WORK REQUEST - Each record is to be copied exactly, with its pictures left behind.
═════ DATA ═════
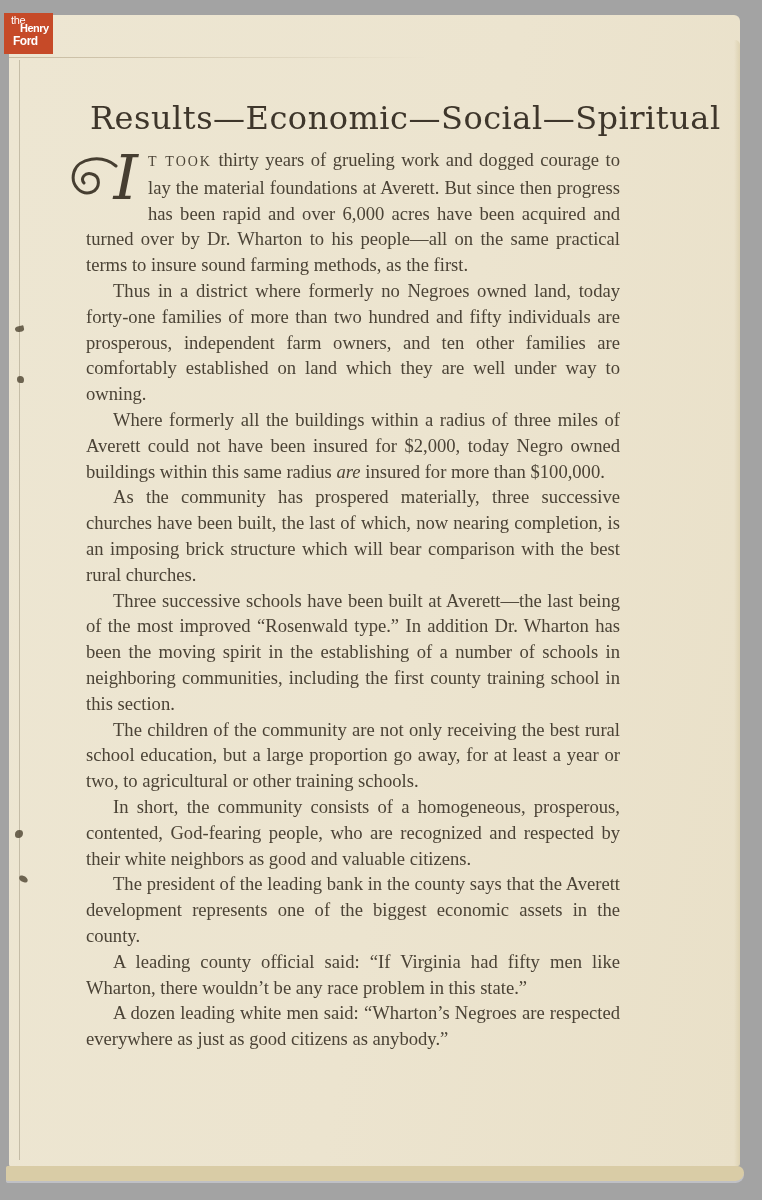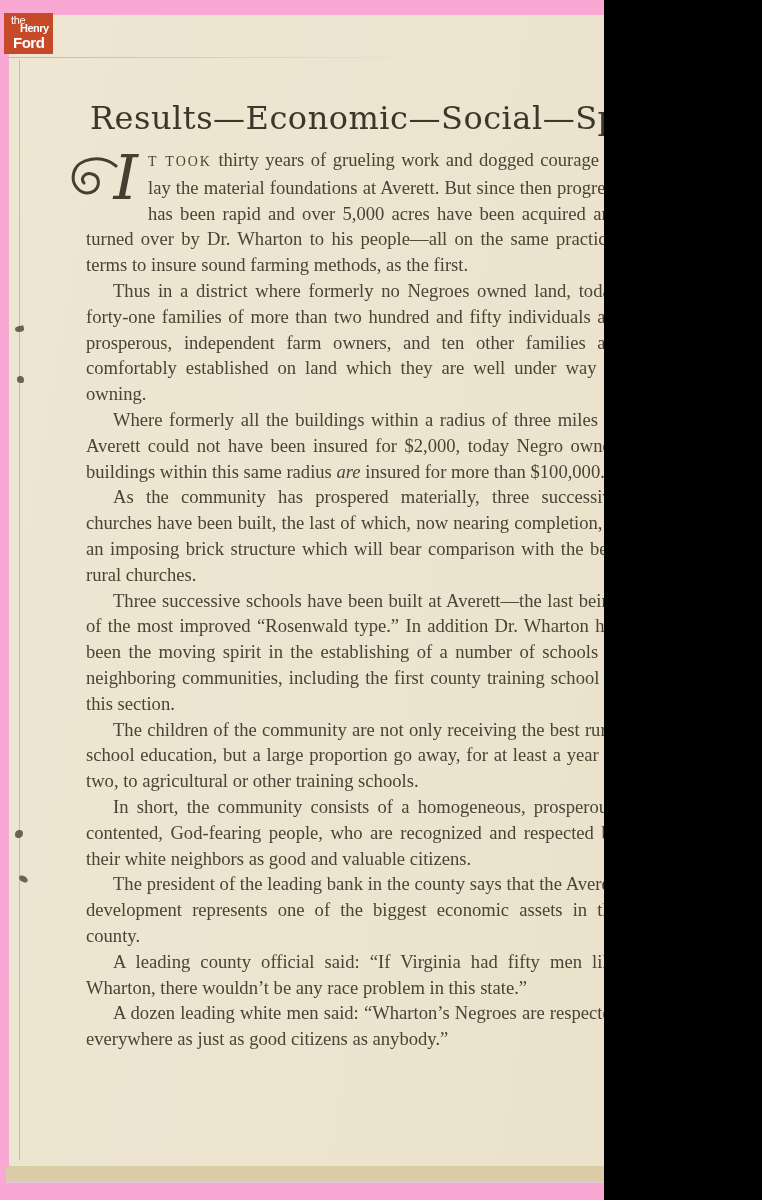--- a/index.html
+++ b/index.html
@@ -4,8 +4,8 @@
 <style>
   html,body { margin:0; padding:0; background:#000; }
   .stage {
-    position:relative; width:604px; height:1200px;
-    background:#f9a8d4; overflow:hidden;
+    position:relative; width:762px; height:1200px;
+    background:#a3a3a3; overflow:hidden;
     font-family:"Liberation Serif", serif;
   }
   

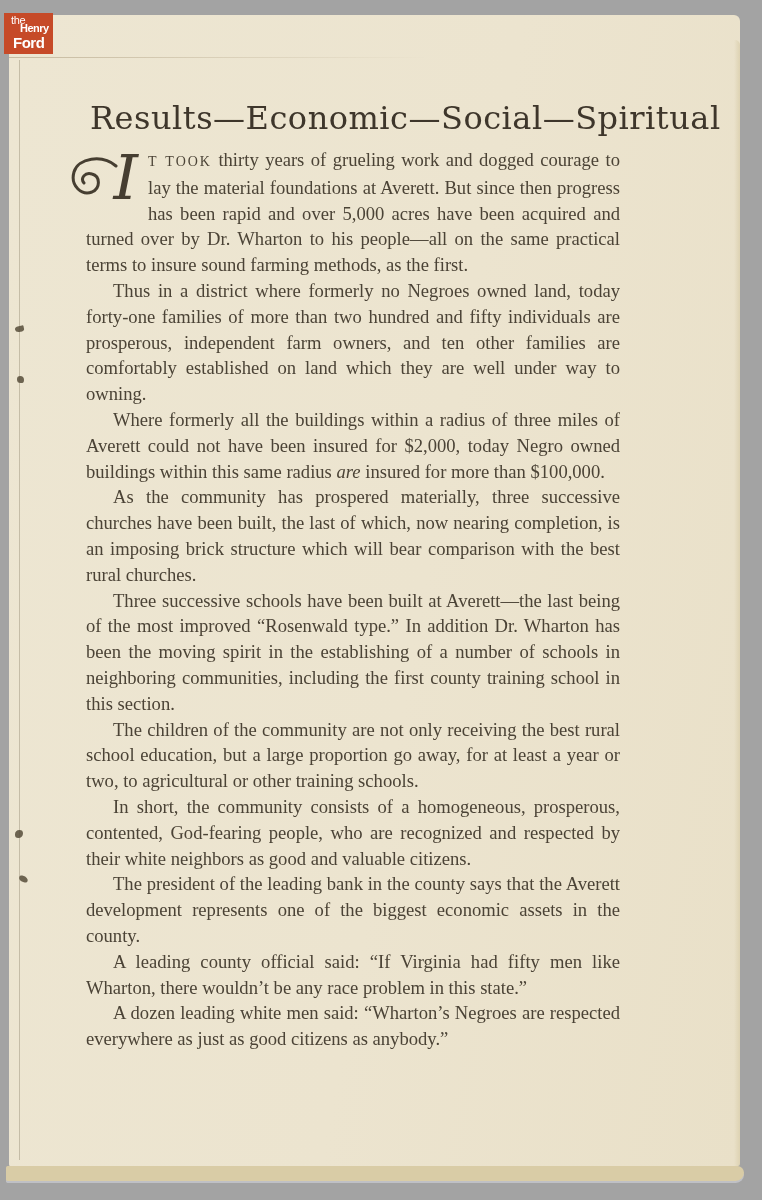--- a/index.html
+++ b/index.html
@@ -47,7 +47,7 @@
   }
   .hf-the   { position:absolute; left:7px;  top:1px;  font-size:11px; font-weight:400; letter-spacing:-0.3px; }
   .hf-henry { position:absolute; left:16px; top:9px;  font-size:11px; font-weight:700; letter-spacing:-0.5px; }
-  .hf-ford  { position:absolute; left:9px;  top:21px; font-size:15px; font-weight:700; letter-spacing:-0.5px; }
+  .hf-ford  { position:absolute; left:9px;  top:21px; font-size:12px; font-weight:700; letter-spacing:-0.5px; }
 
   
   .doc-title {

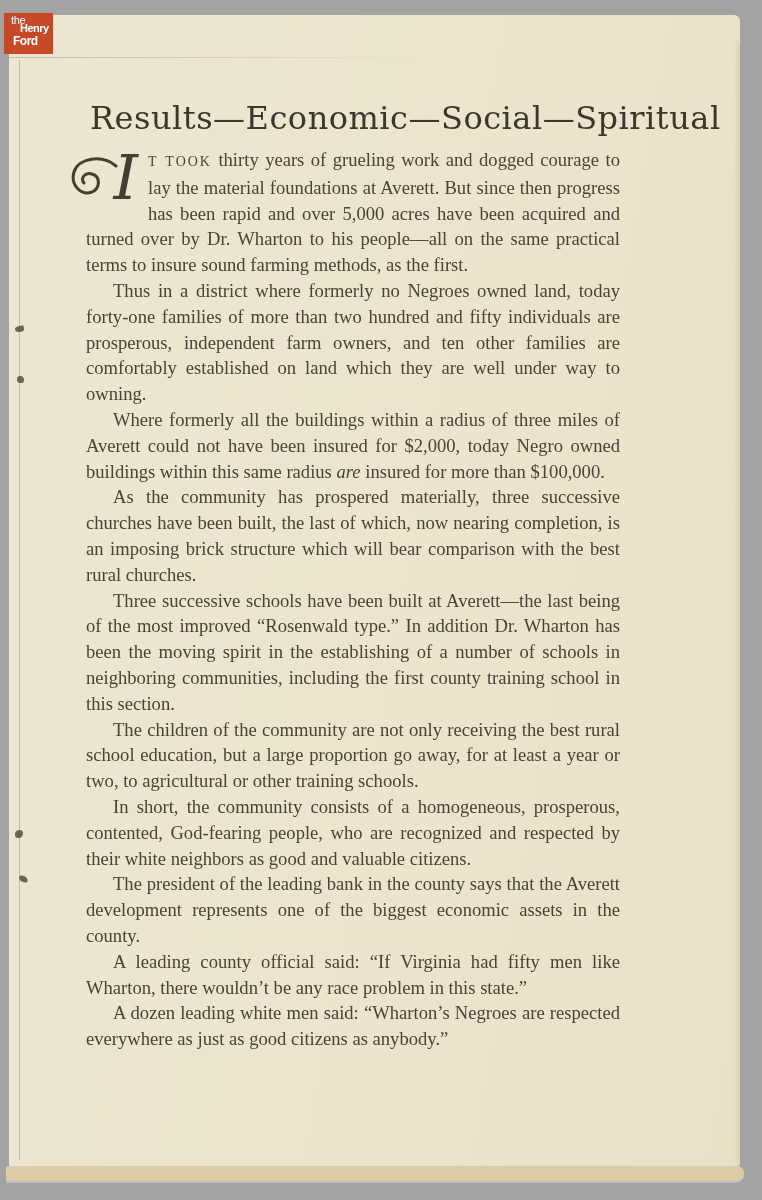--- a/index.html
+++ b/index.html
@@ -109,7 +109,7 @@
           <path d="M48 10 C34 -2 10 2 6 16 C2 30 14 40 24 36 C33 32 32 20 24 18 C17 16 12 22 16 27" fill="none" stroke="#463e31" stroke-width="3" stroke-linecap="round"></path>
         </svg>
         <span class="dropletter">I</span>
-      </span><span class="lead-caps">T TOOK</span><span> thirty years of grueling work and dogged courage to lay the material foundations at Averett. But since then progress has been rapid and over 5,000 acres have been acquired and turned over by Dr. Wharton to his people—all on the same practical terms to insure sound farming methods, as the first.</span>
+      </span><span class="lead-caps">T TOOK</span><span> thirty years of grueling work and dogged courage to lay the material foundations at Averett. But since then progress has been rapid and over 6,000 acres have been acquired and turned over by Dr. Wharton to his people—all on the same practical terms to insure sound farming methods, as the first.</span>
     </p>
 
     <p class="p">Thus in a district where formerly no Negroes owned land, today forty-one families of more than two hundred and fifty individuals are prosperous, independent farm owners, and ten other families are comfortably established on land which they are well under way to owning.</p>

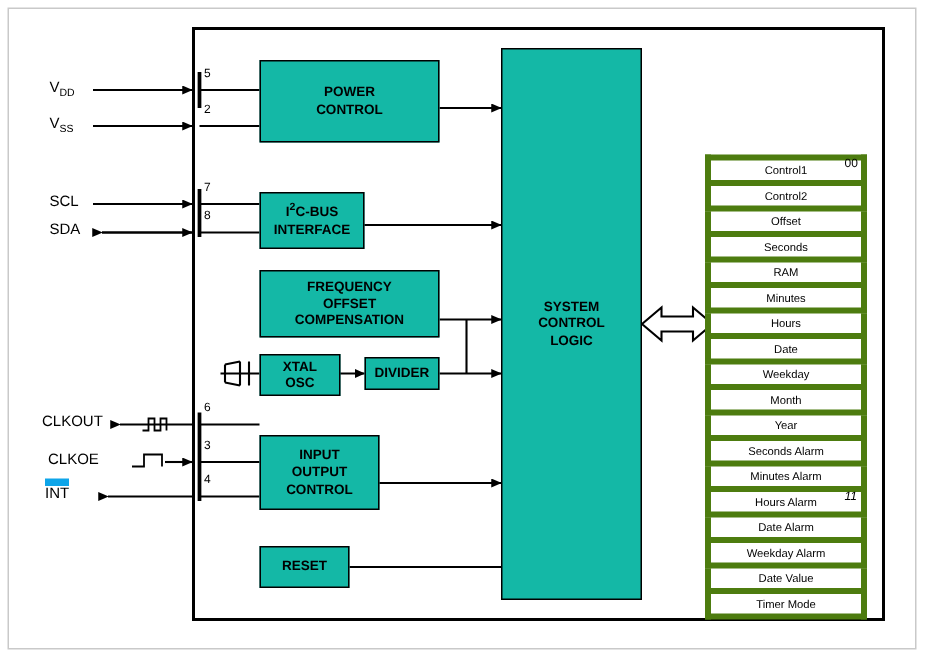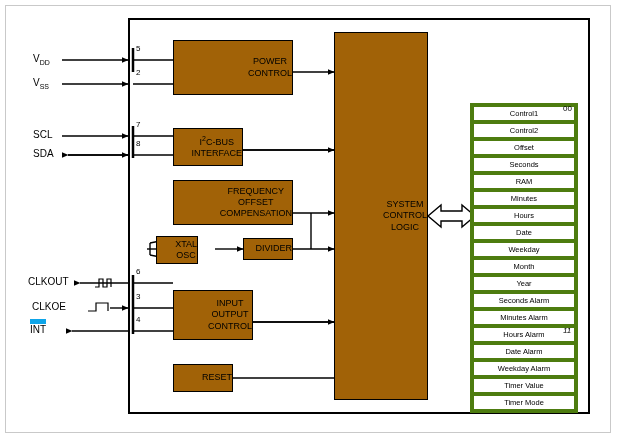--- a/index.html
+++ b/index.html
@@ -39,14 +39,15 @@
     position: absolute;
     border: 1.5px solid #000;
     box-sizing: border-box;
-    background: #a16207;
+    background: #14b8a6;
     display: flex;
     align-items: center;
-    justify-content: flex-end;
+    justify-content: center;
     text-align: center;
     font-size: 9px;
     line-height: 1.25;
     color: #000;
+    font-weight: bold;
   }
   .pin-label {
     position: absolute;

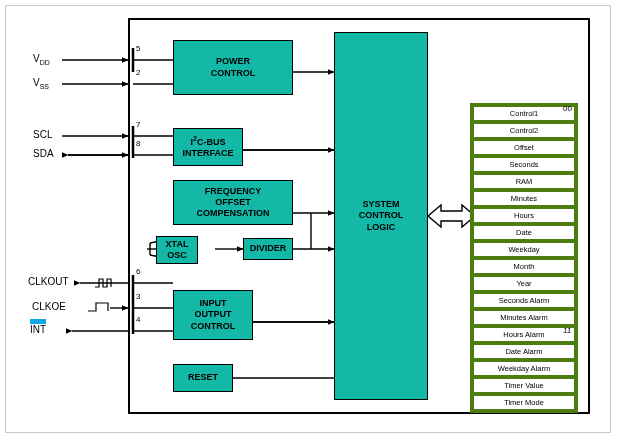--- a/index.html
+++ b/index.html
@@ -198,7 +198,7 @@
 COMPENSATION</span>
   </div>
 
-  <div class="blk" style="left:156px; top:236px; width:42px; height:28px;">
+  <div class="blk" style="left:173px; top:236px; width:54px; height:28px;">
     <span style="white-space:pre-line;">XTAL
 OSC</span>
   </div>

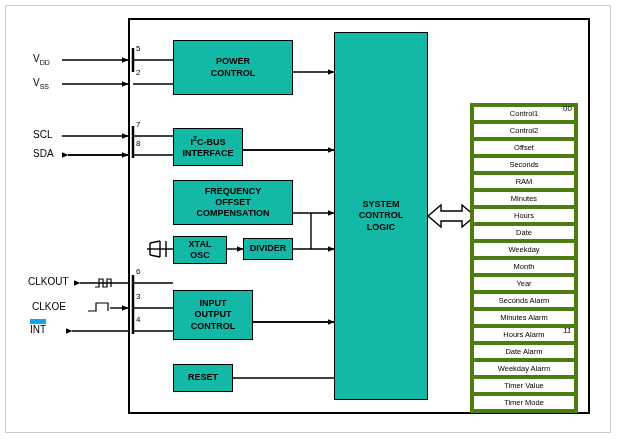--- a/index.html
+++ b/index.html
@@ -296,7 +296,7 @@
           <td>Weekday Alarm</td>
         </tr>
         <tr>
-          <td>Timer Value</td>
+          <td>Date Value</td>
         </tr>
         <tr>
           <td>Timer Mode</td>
═════
REPLY -
--- a/index.html
+++ b/index.html
@@ -4,8 +4,8 @@
 <style>
   html,body { margin:0; padding:0; background:#000; }
   .stage {
-    position:relative; width:604px; height:1200px;
-    background:#f9a8d4; overflow:hidden;
+    position:relative; width:762px; height:1200px;
+    background:#a3a3a3; overflow:hidden;
     font-family:"Liberation Serif", serif;
   }
   

--- a/index.html
+++ b/index.html
@@ -47,7 +47,7 @@
   }
   .hf-the   { position:absolute; left:7px;  top:1px;  font-size:11px; font-weight:400; letter-spacing:-0.3px; }
   .hf-henry { position:absolute; left:16px; top:9px;  font-size:11px; font-weight:700; letter-spacing:-0.5px; }
-  .hf-ford  { position:absolute; left:9px;  top:21px; font-size:15px; font-weight:700; letter-spacing:-0.5px; }
+  .hf-ford  { position:absolute; left:9px;  top:21px; font-size:12px; font-weight:700; letter-spacing:-0.5px; }
 
   
   .doc-title {

--- a/index.html
+++ b/index.html
@@ -109,7 +109,7 @@
           <path d="M48 10 C34 -2 10 2 6 16 C2 30 14 40 24 36 C33 32 32 20 24 18 C17 16 12 22 16 27" fill="none" stroke="#463e31" stroke-width="3" stroke-linecap="round"></path>
         </svg>
         <span class="dropletter">I</span>
-      </span><span class="lead-caps">T TOOK</span><span> thirty years of grueling work and dogged courage to lay the material foundations at Averett. But since then progress has been rapid and over 5,000 acres have been acquired and turned over by Dr. Wharton to his people—all on the same practical terms to insure sound farming methods, as the first.</span>
+      </span><span class="lead-caps">T TOOK</span><span> thirty years of grueling work and dogged courage to lay the material foundations at Averett. But since then progress has been rapid and over 6,000 acres have been acquired and turned over by Dr. Wharton to his people—all on the same practical terms to insure sound farming methods, as the first.</span>
     </p>
 
     <p class="p">Thus in a district where formerly no Negroes owned land, today forty-one families of more than two hundred and fifty individuals are prosperous, independent farm owners, and ten other families are comfortably established on land which they are well under way to owning.</p>

--- a/index.html
+++ b/index.html
@@ -39,14 +39,15 @@
     position: absolute;
     border: 1.5px solid #000;
     box-sizing: border-box;
-    background: #a16207;
+    background: #14b8a6;
     display: flex;
     align-items: center;
-    justify-content: flex-end;
+    justify-content: center;
     text-align: center;
     font-size: 9px;
     line-height: 1.25;
     color: #000;
+    font-weight: bold;
   }
   .pin-label {
     position: absolute;

--- a/index.html
+++ b/index.html
@@ -198,7 +198,7 @@
 COMPENSATION</span>
   </div>
 
-  <div class="blk" style="left:156px; top:236px; width:42px; height:28px;">
+  <div class="blk" style="left:173px; top:236px; width:54px; height:28px;">
     <span style="white-space:pre-line;">XTAL
 OSC</span>
   </div>

--- a/index.html
+++ b/index.html
@@ -296,7 +296,7 @@
           <td>Weekday Alarm</td>
         </tr>
         <tr>
-          <td>Timer Value</td>
+          <td>Date Value</td>
         </tr>
         <tr>
           <td>Timer Mode</td>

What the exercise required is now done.